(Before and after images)
══════════

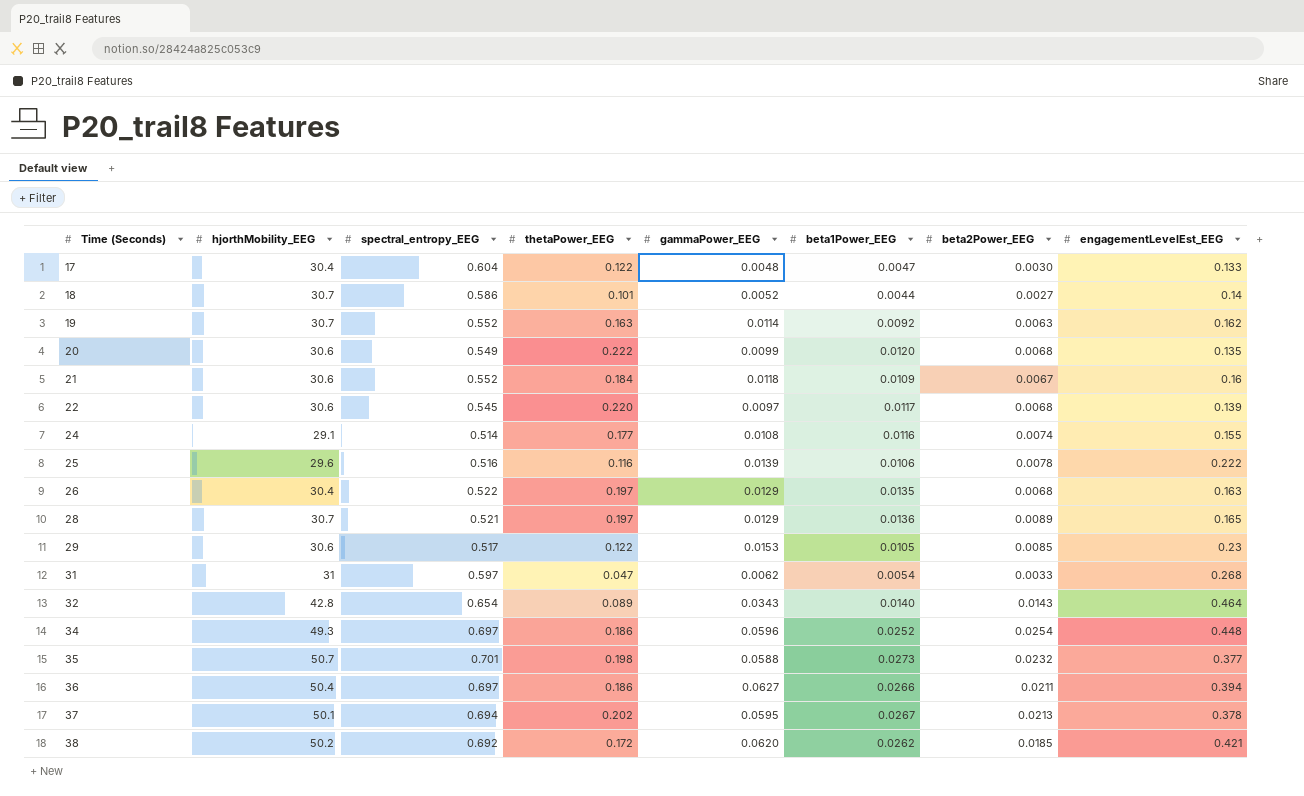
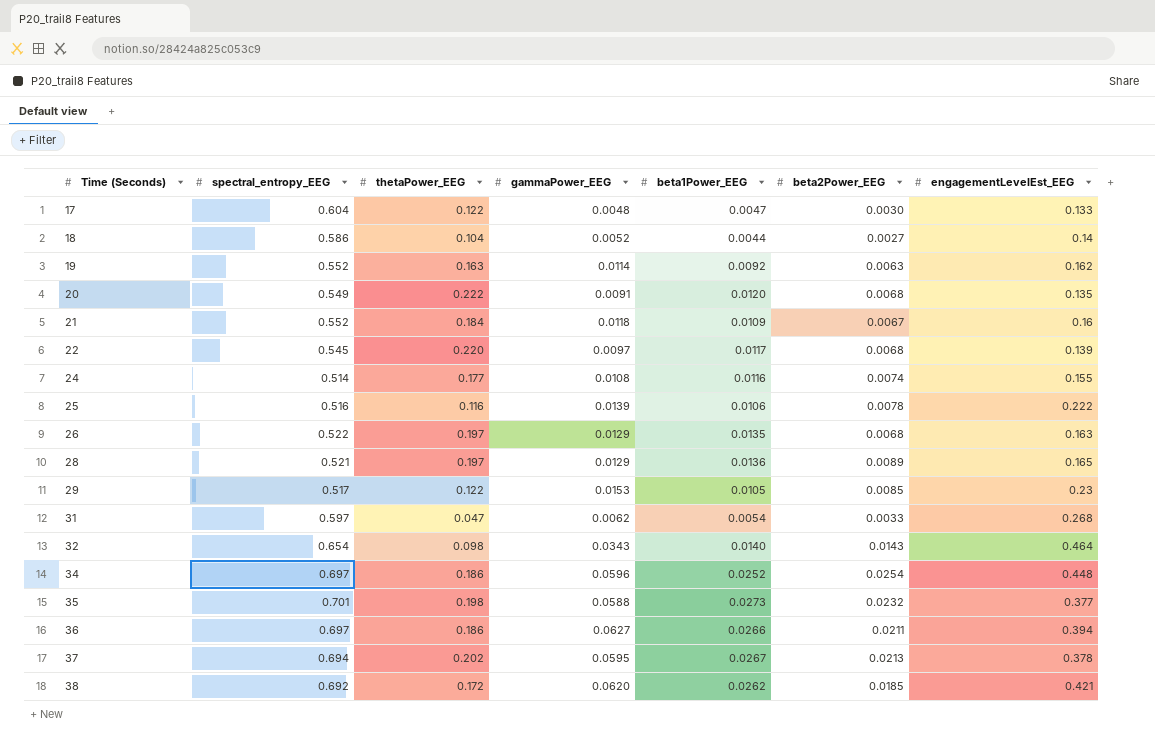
column hjorthMobility_EEG | position: 2 -> none
18 | thetaPower_EEG: 0.101 -> 0.104
20 | gammaPower_EEG: 0.0099 -> 0.0091
32 | thetaPower_EEG: 0.089 -> 0.098

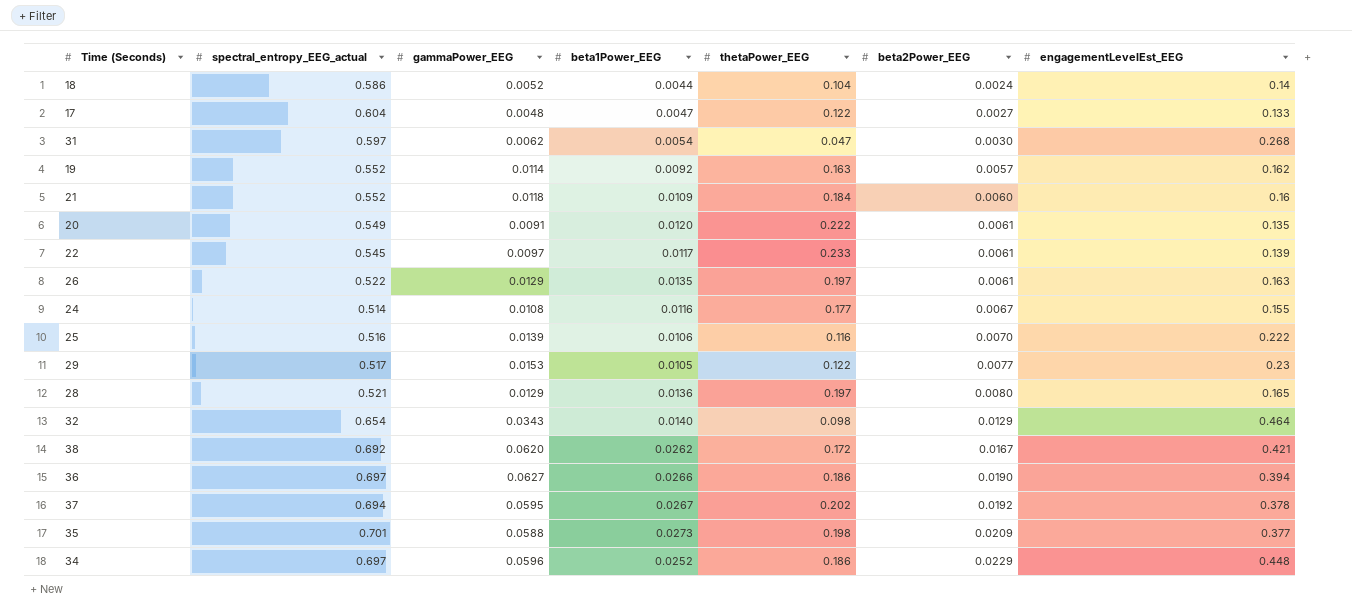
row order: Time (Seconds) ascending -> beta2Power_EEG ascending
column name: spectral_entropy_EEG -> spectral_entropy_EEG_actual
column thetaPower_EEG | position: 3 -> 5
18 | beta2Power_EEG: 0.0027 -> 0.0024
17 | beta2Power_EEG: 0.0030 -> 0.0027
31 | beta2Power_EEG: 0.0033 -> 0.0030
19 | beta2Power_EEG: 0.0063 -> 0.0057
21 | beta2Power_EEG: 0.0067 -> 0.0060
20 | beta2Power_EEG: 0.0068 -> 0.0061
22 | thetaPower_EEG: 0.220 -> 0.233
22 | beta2Power_EEG: 0.0068 -> 0.0061
26 | beta2Power_EEG: 0.0068 -> 0.0061
24 | beta2Power_EEG: 0.0074 -> 0.0067
25 | beta2Power_EEG: 0.0078 -> 0.0070
29 | beta2Power_EEG: 0.0085 -> 0.0077
28 | beta2Power_EEG: 0.0089 -> 0.0080
32 | beta2Power_EEG: 0.0143 -> 0.0129
38 | beta2Power_EEG: 0.0185 -> 0.0167
36 | beta2Power_EEG: 0.0211 -> 0.0190
37 | beta2Power_EEG: 0.0213 -> 0.0192
35 | beta2Power_EEG: 0.0232 -> 0.0209
34 | beta2Power_EEG: 0.0254 -> 0.0229

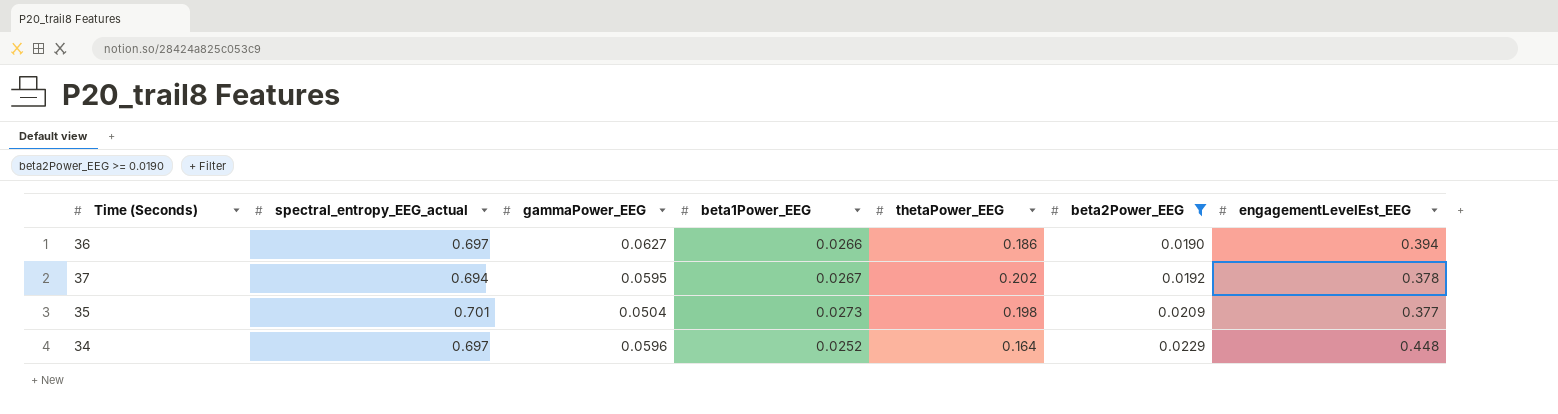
filter: none -> beta2Power_EEG >= 0.0190
35 | gammaPower_EEG: 0.0588 -> 0.0504
34 | thetaPower_EEG: 0.186 -> 0.164

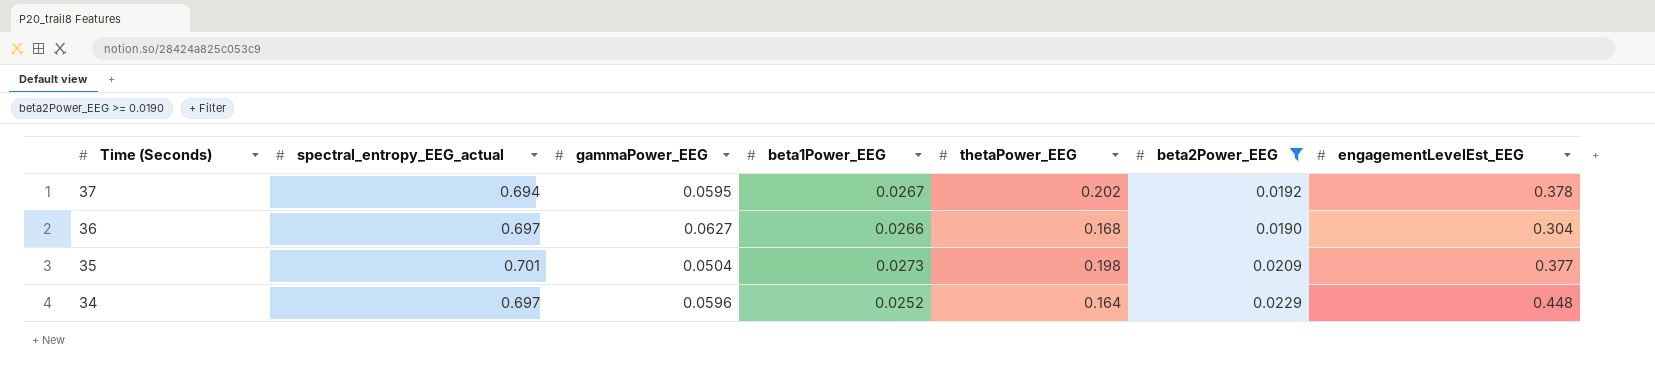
row order: beta2Power_EEG ascending -> Time (Seconds) descending
36 | thetaPower_EEG: 0.186 -> 0.168
36 | engagementLevelEst_EEG: 0.394 -> 0.304

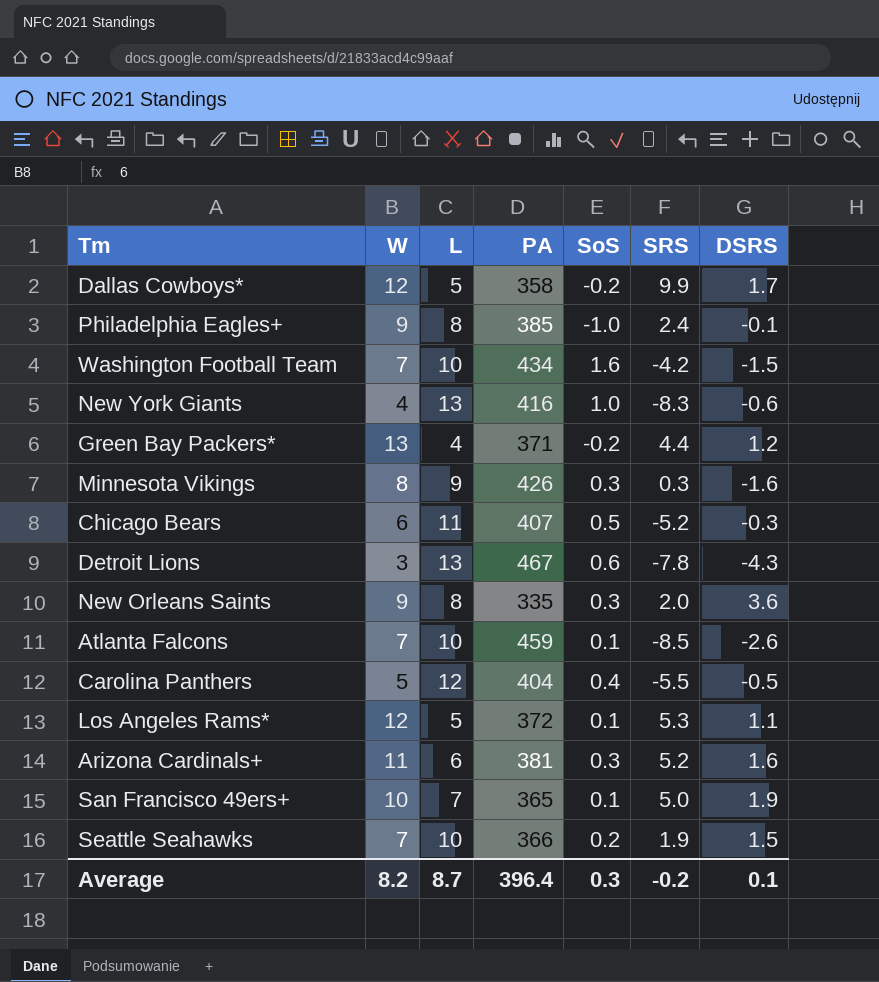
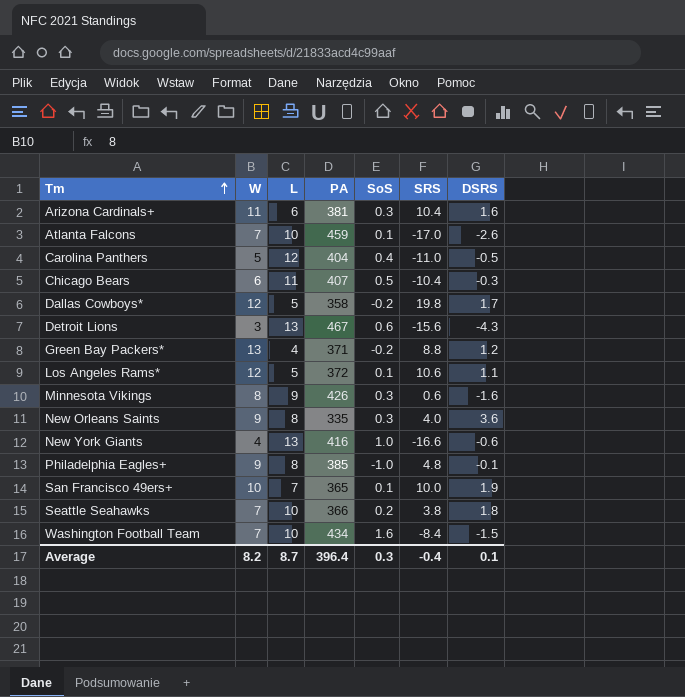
row order: none -> Tm ascending
Arizona Cardinals+ | SRS: 5.2 -> 10.4
Atlanta Falcons | SRS: -8.5 -> -17.0
Carolina Panthers | SRS: -5.5 -> -11.0
Chicago Bears | SRS: -5.2 -> -10.4
Dallas Cowboys* | SRS: 9.9 -> 19.8
Detroit Lions | SRS: -7.8 -> -15.6
Green Bay Packers* | SRS: 4.4 -> 8.8
Los Angeles Rams* | SRS: 5.3 -> 10.6
Minnesota Vikings | SRS: 0.3 -> 0.6
New Orleans Saints | SRS: 2.0 -> 4.0
New York Giants | SRS: -8.3 -> -16.6
Philadelphia Eagles+ | SRS: 2.4 -> 4.8
San Francisco 49ers+ | SRS: 5.0 -> 10.0
Seattle Seahawks | SRS: 1.9 -> 3.8
Seattle Seahawks | DSRS: 1.5 -> 1.8
Washington Football Team | SRS: -4.2 -> -8.4
Average | SRS: -0.2 -> -0.4

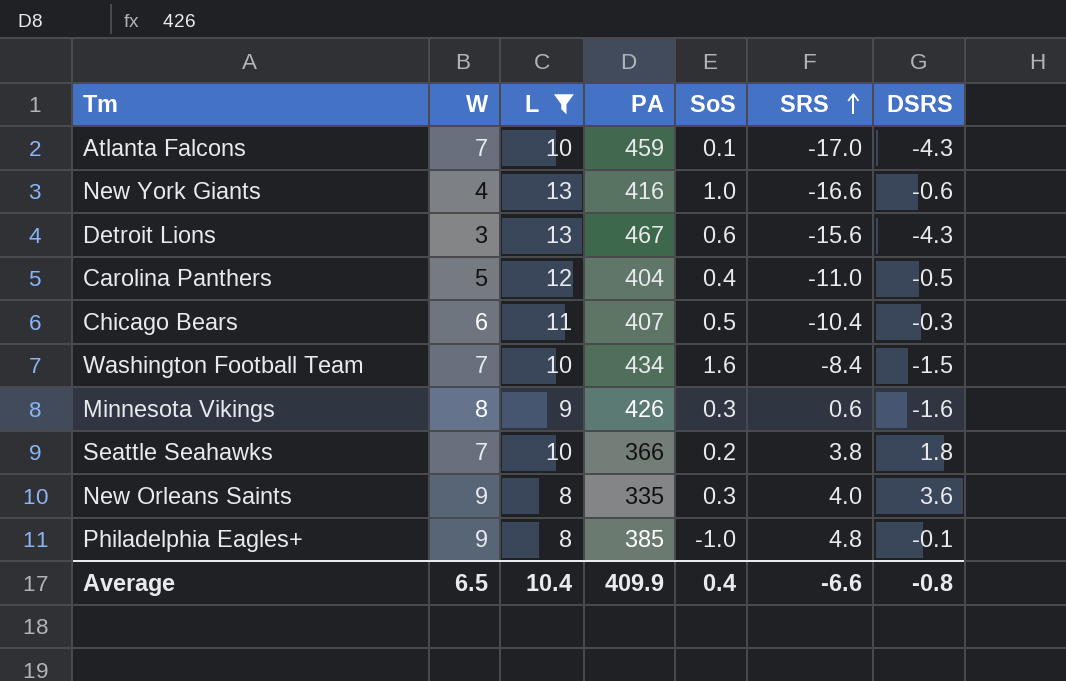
filter: none -> L >= 8
row order: Tm ascending -> SRS ascending
Atlanta Falcons | DSRS: -2.6 -> -4.3
Average | W: 8.2 -> 6.5
Average | L: 8.7 -> 10.4
Average | PA: 396.4 -> 409.9
Average | SoS: 0.3 -> 0.4
Average | SRS: -0.4 -> -6.6
Average | DSRS: 0.1 -> -0.8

══════════

## [Exercise directions]
Output every entry exactly as given; pictures are not part of the copy.

## [Answer to this problem]
column hjorthMobility_EEG | position: 2 -> none
18 | thetaPower_EEG: 0.101 -> 0.104
20 | gammaPower_EEG: 0.0099 -> 0.0091
32 | thetaPower_EEG: 0.089 -> 0.098

row order: Time (Seconds) ascending -> beta2Power_EEG ascending
column name: spectral_entropy_EEG -> spectral_entropy_EEG_actual
column thetaPower_EEG | position: 3 -> 5
18 | beta2Power_EEG: 0.0027 -> 0.0024
17 | beta2Power_EEG: 0.0030 -> 0.0027
31 | beta2Power_EEG: 0.0033 -> 0.0030
19 | beta2Power_EEG: 0.0063 -> 0.0057
21 | beta2Power_EEG: 0.0067 -> 0.0060
20 | beta2Power_EEG: 0.0068 -> 0.0061
22 | thetaPower_EEG: 0.220 -> 0.233
22 | beta2Power_EEG: 0.0068 -> 0.0061
26 | beta2Power_EEG: 0.0068 -> 0.0061
24 | beta2Power_EEG: 0.0074 -> 0.0067
25 | beta2Power_EEG: 0.0078 -> 0.0070
29 | beta2Power_EEG: 0.0085 -> 0.0077
28 | beta2Power_EEG: 0.0089 -> 0.0080
32 | beta2Power_EEG: 0.0143 -> 0.0129
38 | beta2Power_EEG: 0.0185 -> 0.0167
36 | beta2Power_EEG: 0.0211 -> 0.0190
37 | beta2Power_EEG: 0.0213 -> 0.0192
35 | beta2Power_EEG: 0.0232 -> 0.0209
34 | beta2Power_EEG: 0.0254 -> 0.0229

filter: none -> beta2Power_EEG >= 0.0190
35 | gammaPower_EEG: 0.0588 -> 0.0504
34 | thetaPower_EEG: 0.186 -> 0.164

row order: beta2Power_EEG ascending -> Time (Seconds) descending
36 | thetaPower_EEG: 0.186 -> 0.168
36 | engagementLevelEst_EEG: 0.394 -> 0.304

row order: none -> Tm ascending
Arizona Cardinals+ | SRS: 5.2 -> 10.4
Atlanta Falcons | SRS: -8.5 -> -17.0
Carolina Panthers | SRS: -5.5 -> -11.0
Chicago Bears | SRS: -5.2 -> -10.4
Dallas Cowboys* | SRS: 9.9 -> 19.8
Detroit Lions | SRS: -7.8 -> -15.6
Green Bay Packers* | SRS: 4.4 -> 8.8
Los Angeles Rams* | SRS: 5.3 -> 10.6
Minnesota Vikings | SRS: 0.3 -> 0.6
New Orleans Saints | SRS: 2.0 -> 4.0
New York Giants | SRS: -8.3 -> -16.6
Philadelphia Eagles+ | SRS: 2.4 -> 4.8
San Francisco 49ers+ | SRS: 5.0 -> 10.0
Seattle Seahawks | SRS: 1.9 -> 3.8
Seattle Seahawks | DSRS: 1.5 -> 1.8
Washington Football Team | SRS: -4.2 -> -8.4
Average | SRS: -0.2 -> -0.4

filter: none -> L >= 8
row order: Tm ascending -> SRS ascending
Atlanta Falcons | DSRS: -2.6 -> -4.3
Average | W: 8.2 -> 6.5
Average | L: 8.7 -> 10.4
Average | PA: 396.4 -> 409.9
Average | SoS: 0.3 -> 0.4
Average | SRS: -0.4 -> -6.6
Average | DSRS: 0.1 -> -0.8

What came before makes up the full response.